- _Exercise prompt_: Reproduce the complete set of records exactly. No picture is to appear in the copy.

(Collection entries)
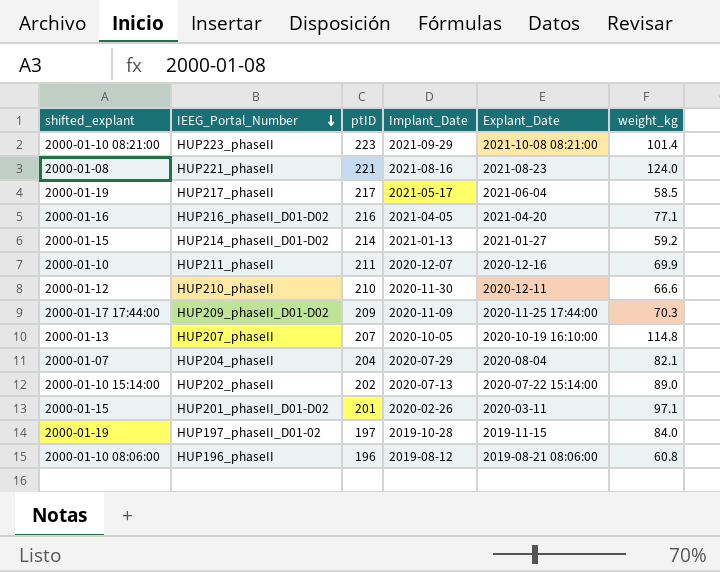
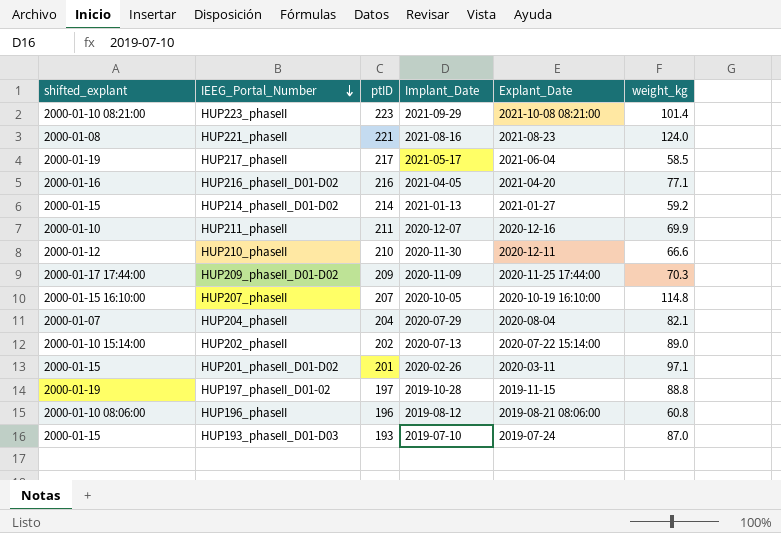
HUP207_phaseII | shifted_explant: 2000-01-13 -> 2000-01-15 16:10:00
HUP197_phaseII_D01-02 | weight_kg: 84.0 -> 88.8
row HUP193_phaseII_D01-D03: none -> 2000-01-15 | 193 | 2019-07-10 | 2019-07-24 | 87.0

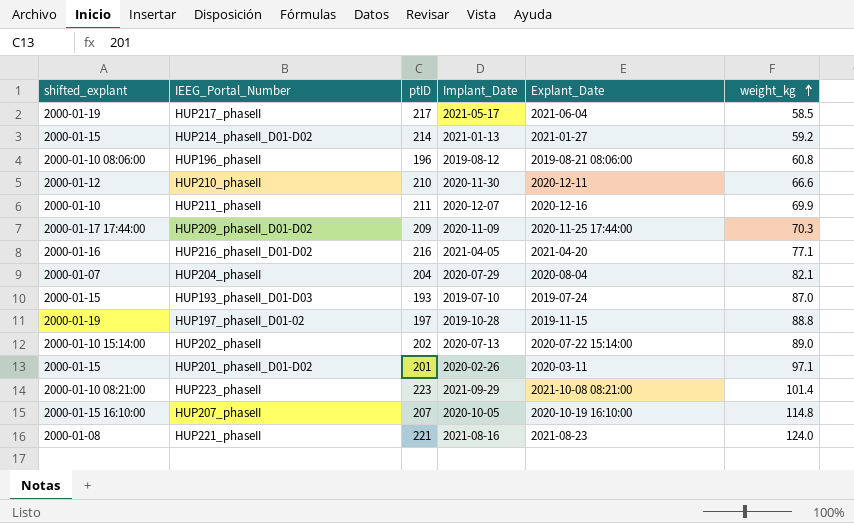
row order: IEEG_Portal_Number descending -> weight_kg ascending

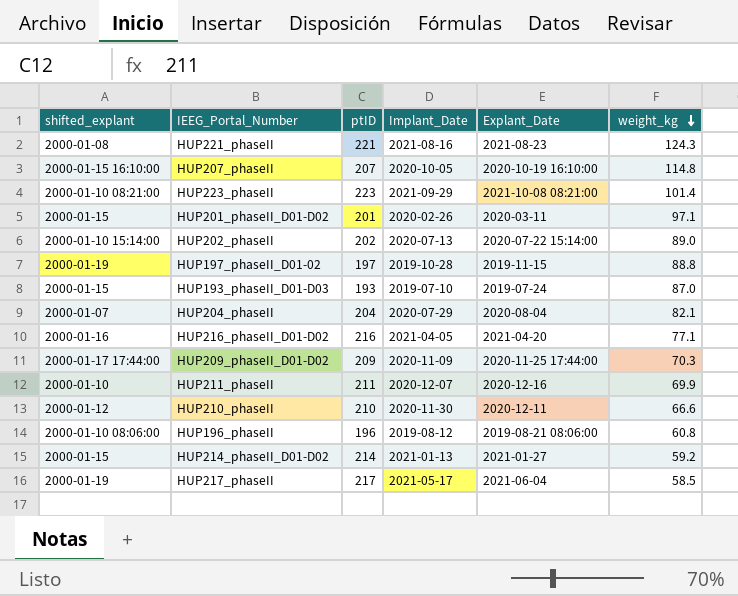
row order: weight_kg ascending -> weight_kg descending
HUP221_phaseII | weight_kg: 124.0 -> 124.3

- _Answer_:
HUP207_phaseII | shifted_explant: 2000-01-13 -> 2000-01-15 16:10:00
HUP197_phaseII_D01-02 | weight_kg: 84.0 -> 88.8
row HUP193_phaseII_D01-D03: none -> 2000-01-15 | 193 | 2019-07-10 | 2019-07-24 | 87.0

row order: IEEG_Portal_Number descending -> weight_kg ascending

row order: weight_kg ascending -> weight_kg descending
HUP221_phaseII | weight_kg: 124.0 -> 124.3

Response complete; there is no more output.